8 de Fevereiro de 2018 às 11:10h

Gilmar Mendes manda soltar ex-secretário de Saúde de Cabral

O ministro do Supremo Tribunal Federal (STF), Gilmar Mendes, determinou a liberdade de Sérgio Côrtes, ex-secretário de Saúde do Rio de Janeiro no governo de Sérgio Cabral. Côrtes foi preso em abril do ano passado durante a operação Fatura Exposta, da Polícia Federal (PF), um desdobramento da Lava Jato no Rio de Janeiro.
 
Côrtes foi proibido, pelo ministro, de manter contato com os demais investigados, por qualquer meio.

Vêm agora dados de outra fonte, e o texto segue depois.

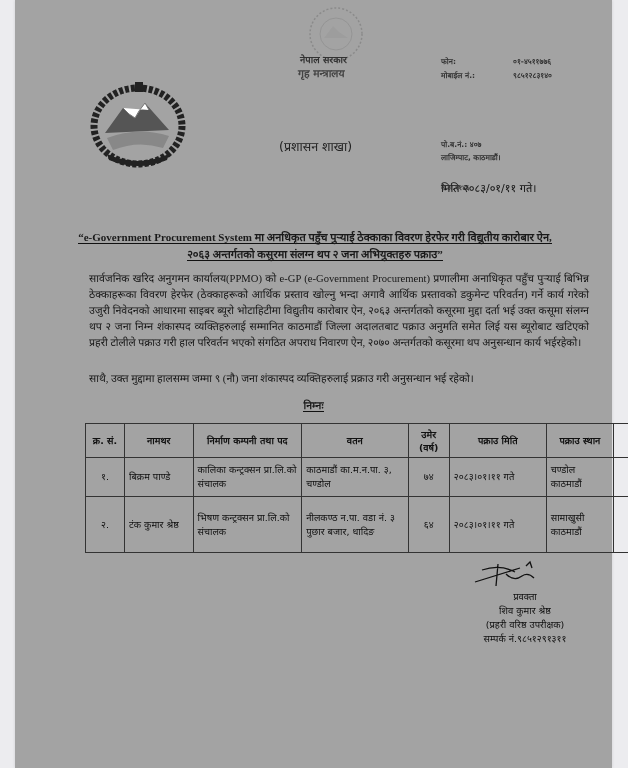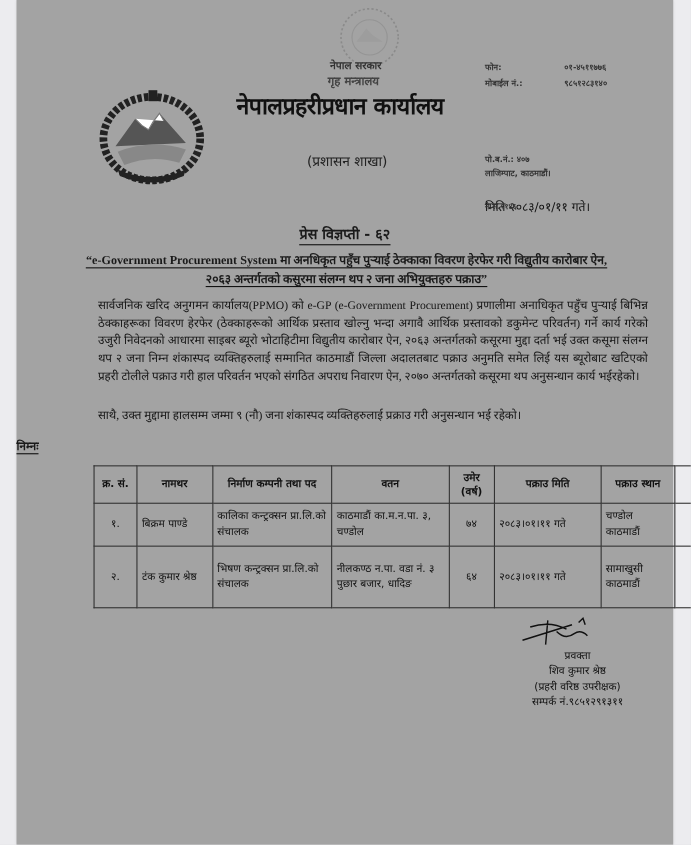--- a/index.html
+++ b/index.html
@@ -24,21 +24,21 @@
   .refno { left: 426px; top: 183px; font-size: 7px; font-weight: bold; color: #333; }
 
   .press-title { left: 0; width: 597px; top: 203px; text-align: center; font-size: 13px; font-weight: bold; }
   .press-title span { border-bottom: 1.5px solid #111; padding-bottom: 1px; }
   .headline { left: 60px; width: 480px; top: 229px; text-align: center; font-family: "Liberation Serif", serif; font-size: 11px; font-weight: bold; line-height: 17px; }
   .headline span { border-bottom: 1px solid #111; }
 
   .para { left: 74px; width: 500px; font-family: "Liberation Serif", serif; font-size: 10.6px; line-height: 16px; text-align: justify; color: #151515; }
   .para1 { top: 271px; }
   .para2 { top: 371px; }
-  .below-label { left: 0; width: 597px; top: 398px; text-align: left; font-size: 10.5px; font-weight: bold; }
+  .below-label { left: 0; width: 597px; top: 398px; text-align: center; font-size: 10.5px; font-weight: bold; }
   .below-label span { border-bottom: 1px solid #111; }
 
   table.people { position: absolute; left: 70px; top: 423px; width: 587px; border-collapse: collapse; font-size: 9.5px; color: #111; }
   table.people th, table.people td { border: 1px solid #333; padding: 2px 4px; vertical-align: middle; }
   table.people th { font-weight: bold; text-align: center; height: 34px; line-height: 13px; }
   table.people td { line-height: 14px; }
   table.people tr.r1 td { height: 39px; }
   table.people tr.r2 td { height: 56px; }
   .c-sn { width: 33px; text-align: center; }
   .c-name { width: 58px; }
@@ -67,36 +67,34 @@
   </svg>
 
   <svg class="abs seal" viewBox="0 0 90 72">
     <circle cx="45" cy="30" r="26" fill="none" stroke="#777" stroke-width="1.5" stroke-dasharray="2 2"></circle>
     <circle cx="45" cy="30" r="16" fill="none" stroke="#888" stroke-width="1"></circle>
     <path d="M33 34 L42 22 L48 28 L57 34 Z" fill="#999"></path>
   </svg>
 
   <div class="abs hdr-gov">नेपाल सरकार</div>
   <div class="abs hdr-ministry">गृह मन्त्रालय</div>
-  <div class="abs hdr-office">नेपालप्रहरीप्रधान कार्यालय</div>
   <div class="abs hdr-branch">(प्रशासन शाखा)</div>
 
   <div class="abs contact">
     <div><span class="lbl">फोन:</span><span>०१-४५११७७६</span></div>
     <div><span class="lbl">मोबाईल नं.:</span><span>९८५१२८३१४०</span></div>
   </div>
 
   <div class="abs postbox">
     <div>पो.ब.नं.: ४०७</div>
     <div>लाजिम्पाट, काठमाडौं।</div>
   </div>
   <div class="abs date">मिति २०८३/०१/११ गते।</div>
   <div class="abs refno">ने.सं.११४६</div>
 
-  <div class="abs press-title"><span>प्रेस विज्ञप्ती - ६२</span></div>
   <div class="abs headline"><span>“e-Government Procurement System मा अनधिकृत पहुँच पुऱ्याई ठेक्काका विवरण हेरफेर गरी विद्युतीय कारोबार ऐन, २०६३ अन्तर्गतको कसुरमा संलग्न थप २ जना अभियुक्तहरु पक्राउ”</span></div>
 
   <p class="abs para para1">सार्वजनिक खरिद अनुगमन कार्यालय(PPMO) को e-GP (e-Government Procurement) प्रणालीमा अनाधिकृत पहुँच पुऱ्याई बिभिन्न ठेक्काहरूका विवरण हेरफेर (ठेक्काहरूको आर्थिक प्रस्ताव खोल्नु भन्दा अगावै आर्थिक प्रस्तावको डकुमेन्ट परिवर्तन) गर्ने कार्य गरेको उजुरी निवेदनको आधारमा साइबर ब्यूरो भोटाहिटीमा विद्युतीय कारोबार ऐन, २०६३ अन्तर्गतको कसूरमा मुद्दा दर्ता भई उक्त कसूमा संलग्न थप २ जना निम्न शंकास्पद व्यक्तिहरुलाई सम्मानित काठमाडौं जिल्ला अदालतबाट पक्राउ अनुमति समेत लिई यस ब्यूरोबाट खटिएको प्रहरी टोलीले पक्राउ गरी हाल परिवर्तन भएको संगठित अपराध निवारण ऐन, २०७० अन्तर्गतको कसूरमा थप अनुसन्धान कार्य भईरहेको।</p>
   <p class="abs para para2">साथै, उक्त मुद्दामा हालसम्म जम्मा ९ (नौ) जना शंकास्पद व्यक्तिहरुलाई प्रक्राउ गरी अनुसन्धान भई रहेको।</p>
   <div class="abs below-label"><span>निम्नः</span></div>
 
   <table class="people">
     <thead>
       <tr>
         <th class="c-sn">क्र. सं.</th>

Também proibiu Côrtes de deixar o país e deu um prazo de 48 horas para que ele entregue passaporte e determinou que recolhimento domiciliar à noite e nos fins de semana.
 
Segundo Gilmar Mendes, a manutenção de Côrtes na cadeia não se justifica porque a prisão preventiva não atendeu requisitos previstos no Código de Processo Penal. “Entendo que os fundamentos usados pelo magistrado de origem, ao decretar a prisão preventiva em desfavor do ora requerente [Sérgio Côrtes], também se revelam inidôneos para manter a segregação cautelar ora em apreço, visto que a referida prisão preventiva da mesma forma não atendeu aos requisitos do art. 312 do CPP, especialmente no que diz respeito à indicação de elementos concretos, os quais, no momento da decretação, fossem imediatamente incidentes a ponto de ensejar o decreto cautelar”, afirmou o ministro em sua decisão.
 
A operação Fatura Exposta investigou fraudes em licitações para o fornecimento de próteses para o Instituto Nacional de Traumatologia e Ortopedia (Into). Os investigadores afirmam que, entre 2006 e 2017, os desvios chegaram a R$ 300 milhões.
 
Além de Côrtes, também foram presos os empresários empresários Miguel Iskin e Gustavo Estellita. As prisões foram pedidas a partir da delação premiada de César Romero, que trabalhou com o ex-diretor do Into, ex-secretário executivo de Côrtes na Saúde, e foi o resposável por entregar todo o esquema. A delação foi homologada pelo juiz Marcelo Bretas, da 7ª Vara Federal Criminal.
 
Em dezembro de 2017, o ministro Gilmar Mendes havia soltado os empresários Miguel Iskin e Gustavo Estellita. O ministro substituiu a prisão preventiva por medidas alternativas: proibição de contato com outros investigados; proibição de deixar o país, com entrega de passaportes; e recolhimento em casa à noite e nos fins de semana.